_Task:_
Only the lines from the one containing "Sandisk 512GB USB" through the last line below should be written out, exactly and with both ends kept.

********************

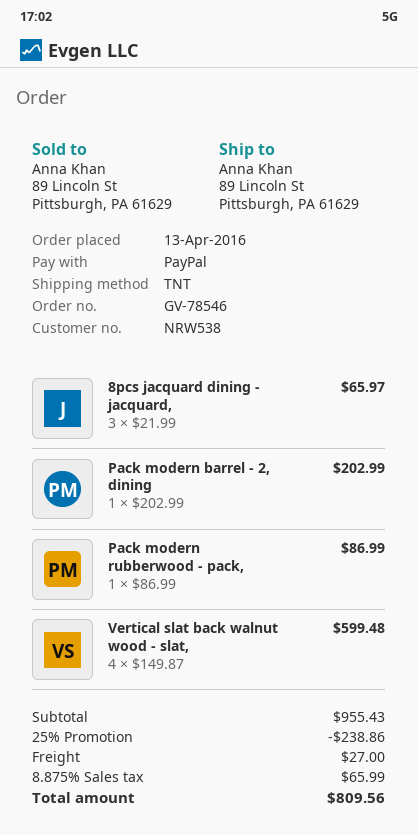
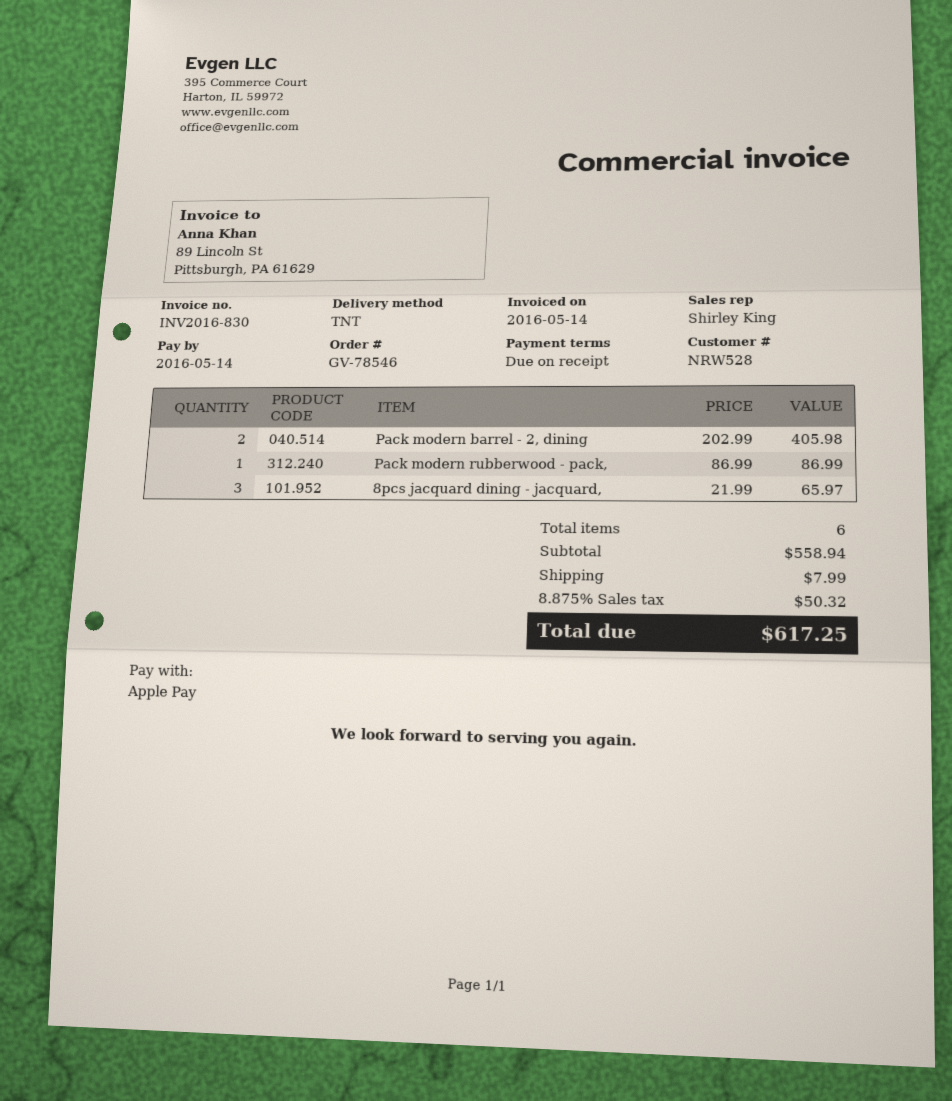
customer number: NRW538 -> NRW528
payment method: PayPal -> Apple Pay
Pack modern barrel - 2, dining: 1 x 202.99 = 202.99 -> 2 x 202.99 = 405.98
Vertical slat back walnut wood - slat,: 4 x 149.87 = 599.48 -> none
subtotal: 955.43 -> 558.94
discount: 25% = 238.86 -> none
shipping: 27.00 -> 7.99
tax: 8.875% = 65.99 -> 8.875% = 50.32
total: 809.56 -> 617.25

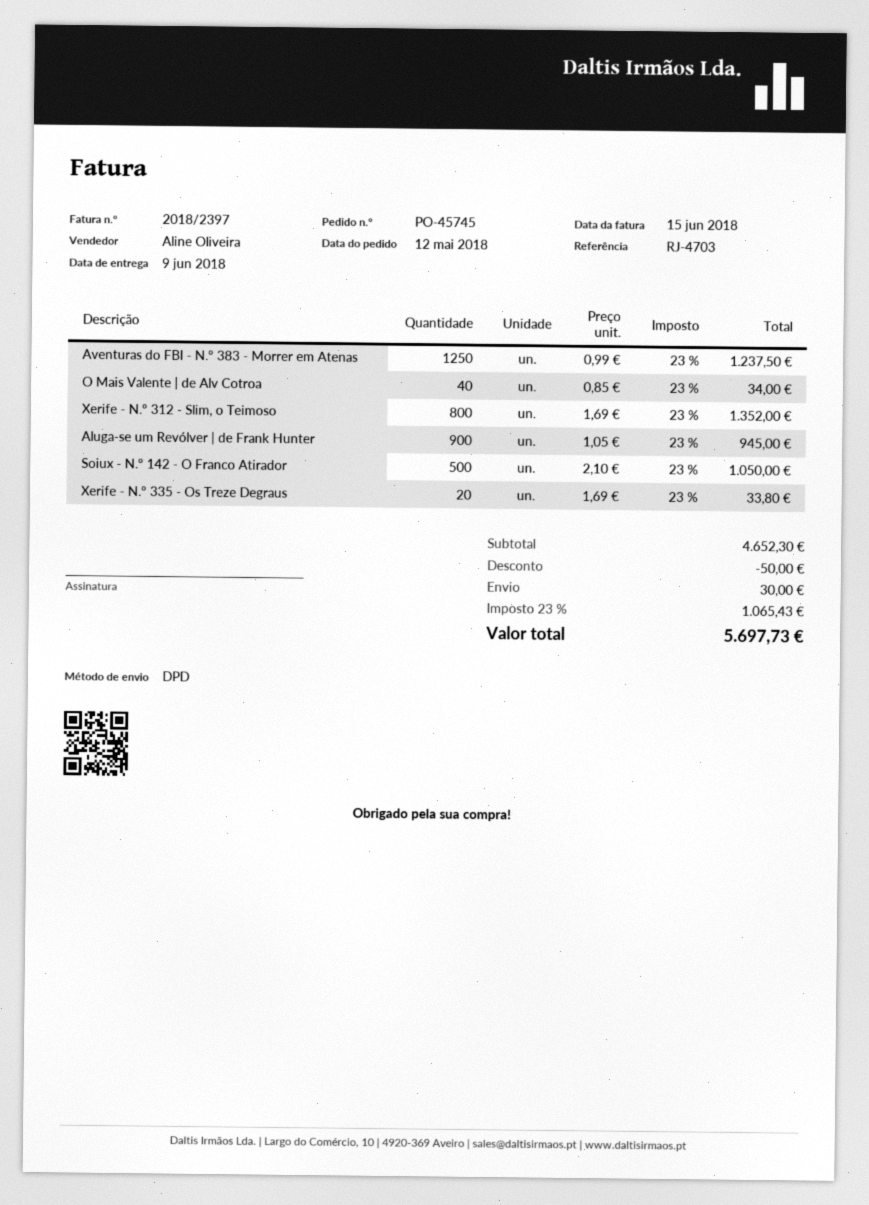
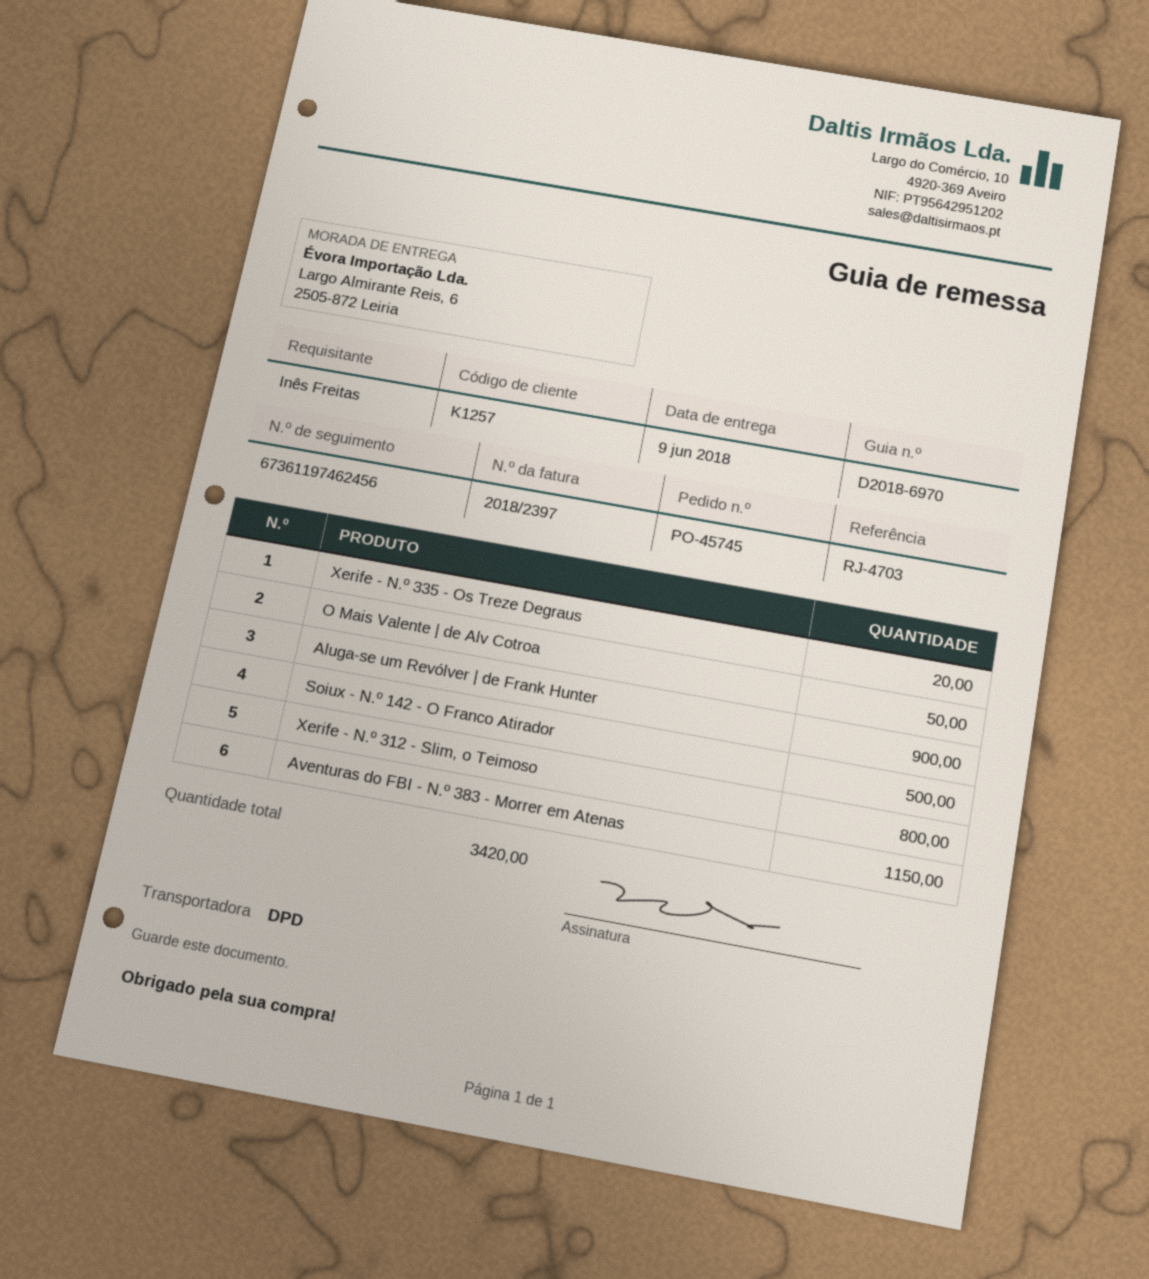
Aventuras do FBI - N.º 383 - Morrer em Atenas: 1250 -> 1150
O Mais Valente | de Alv Cotroa: 40 -> 50

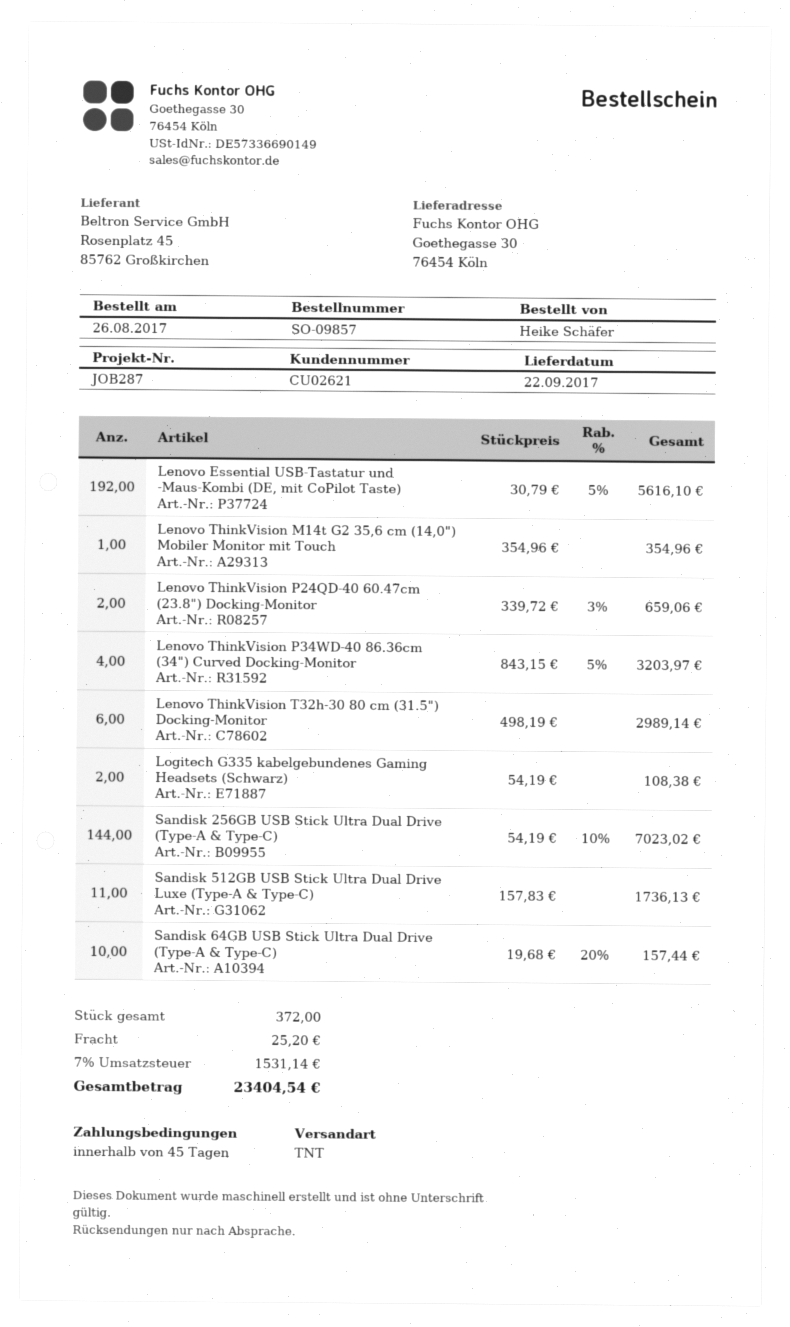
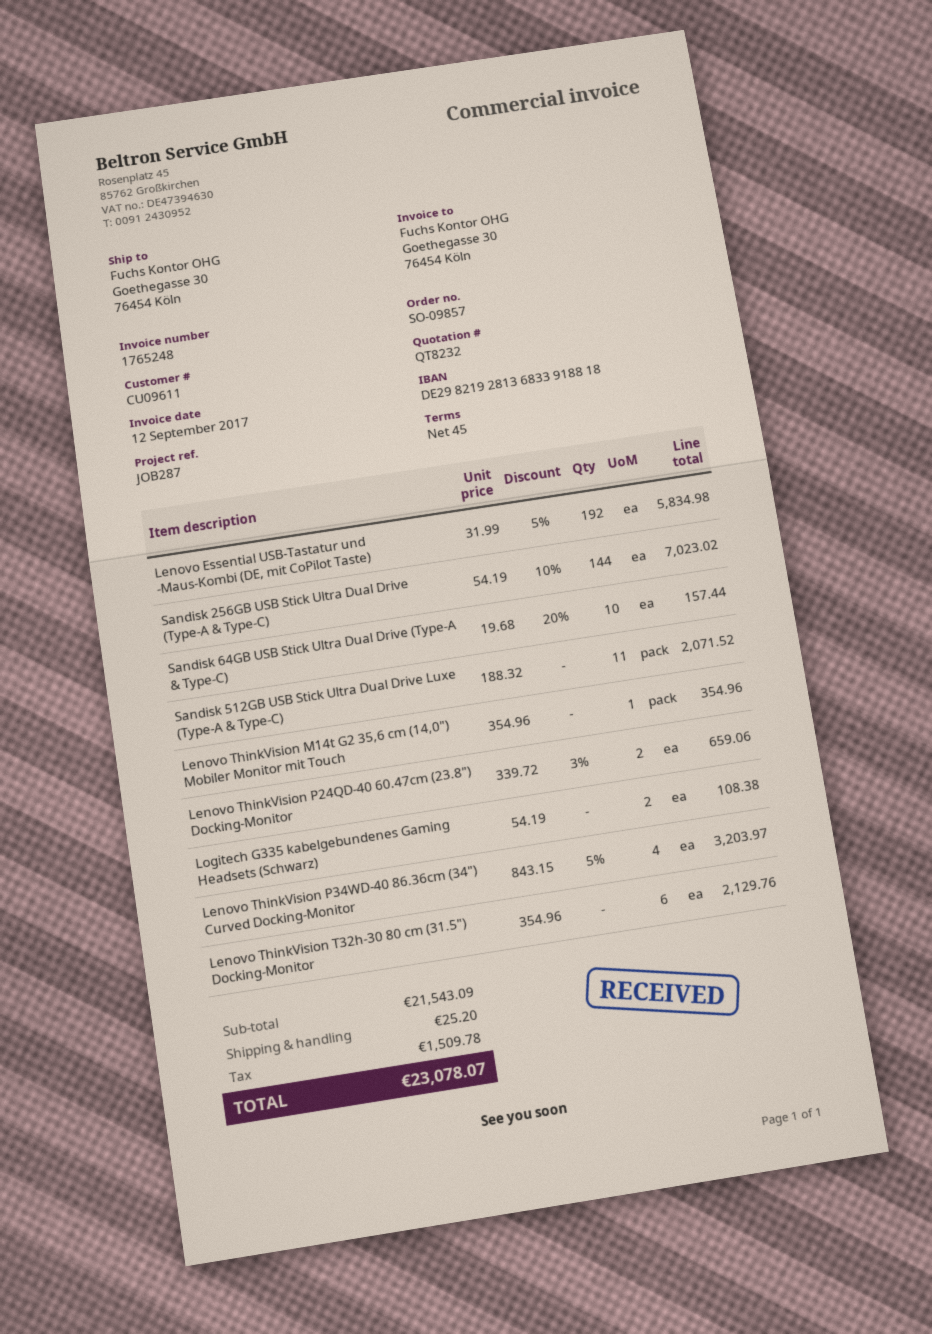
customer number: CU02621 -> CU09611
Lenovo Essential USB-Tastatur und -Maus-Kombi (DE, mit CoPilot Taste): 192 x 30.79 - 5% = 5616.10 -> 192 x 31.99 - 5% = 5834.98
Lenovo ThinkVision T32h-30 80 cm (31.5") Docking-Monitor: 6 x 498.19 = 2989.14 -> 6 x 354.96 = 2129.76
Sandisk 512GB USB Stick Ultra Dual Drive Luxe (Type-A & Type-C): 11 x 157.83 = 1736.13 -> 11 x 188.32 = 2071.52
tax: 1531.14 -> 1509.78
total: 23404.54 -> 23078.07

********************

_Task output:_
Sandisk 512GB USB Stick Ultra Dual Drive Luxe (Type-A & Type-C): 11 x 157.83 = 1736.13 -> 11 x 188.32 = 2071.52
tax: 1531.14 -> 1509.78
total: 23404.54 -> 23078.07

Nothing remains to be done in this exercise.